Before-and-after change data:

※

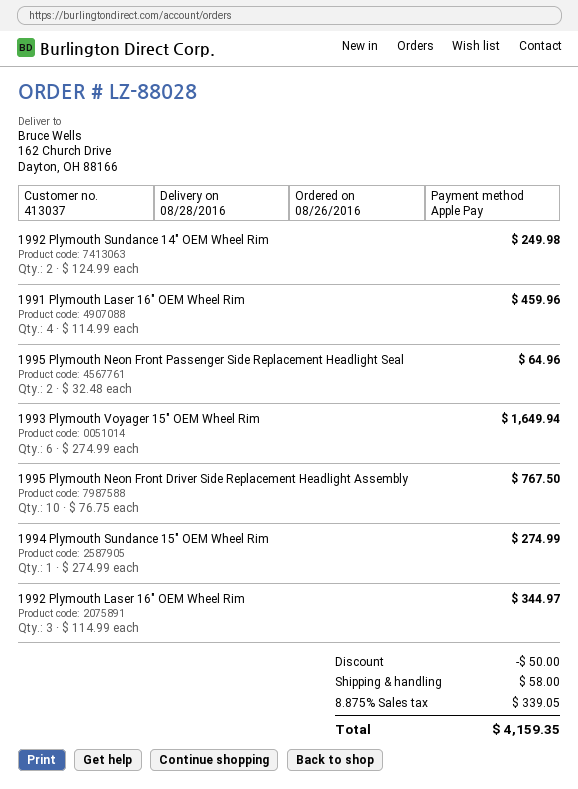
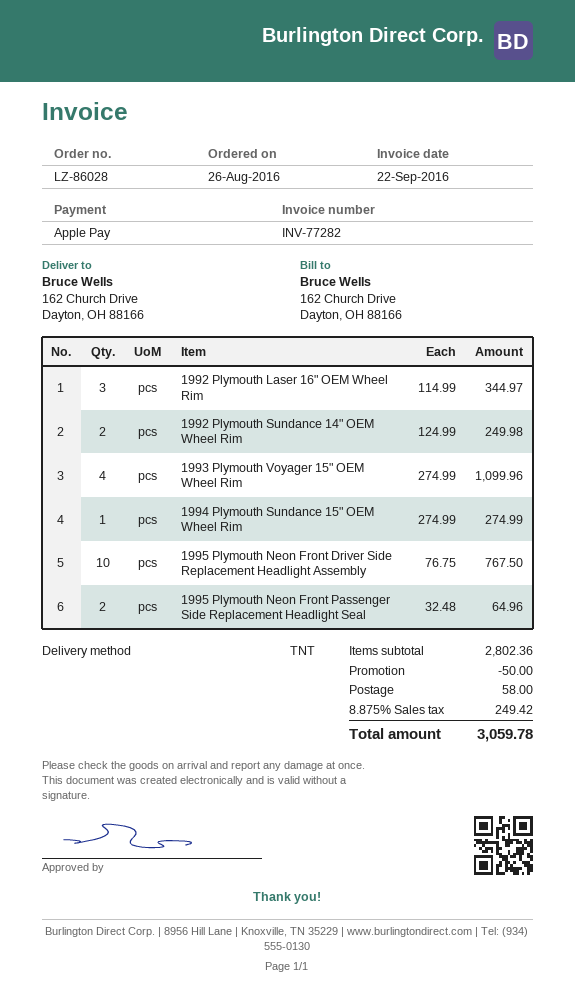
order number: LZ-88028 -> LZ-86028
1991 Plymouth Laser 16" OEM Wheel Rim: 4 x 114.99 = 459.96 -> none
1993 Plymouth Voyager 15" OEM Wheel Rim: 6 x 274.99 = 1649.94 -> 4 x 274.99 = 1099.96
tax: 8.875% = 339.05 -> 8.875% = 249.42
total: 4159.35 -> 3059.78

※

About this exercise:
Repeat the records verbatim, excluding pictures.

Problem solution:
order number: LZ-88028 -> LZ-86028
1991 Plymouth Laser 16" OEM Wheel Rim: 4 x 114.99 = 459.96 -> none
1993 Plymouth Voyager 15" OEM Wheel Rim: 6 x 274.99 = 1649.94 -> 4 x 274.99 = 1099.96
tax: 8.875% = 339.05 -> 8.875% = 249.42
total: 4159.35 -> 3059.78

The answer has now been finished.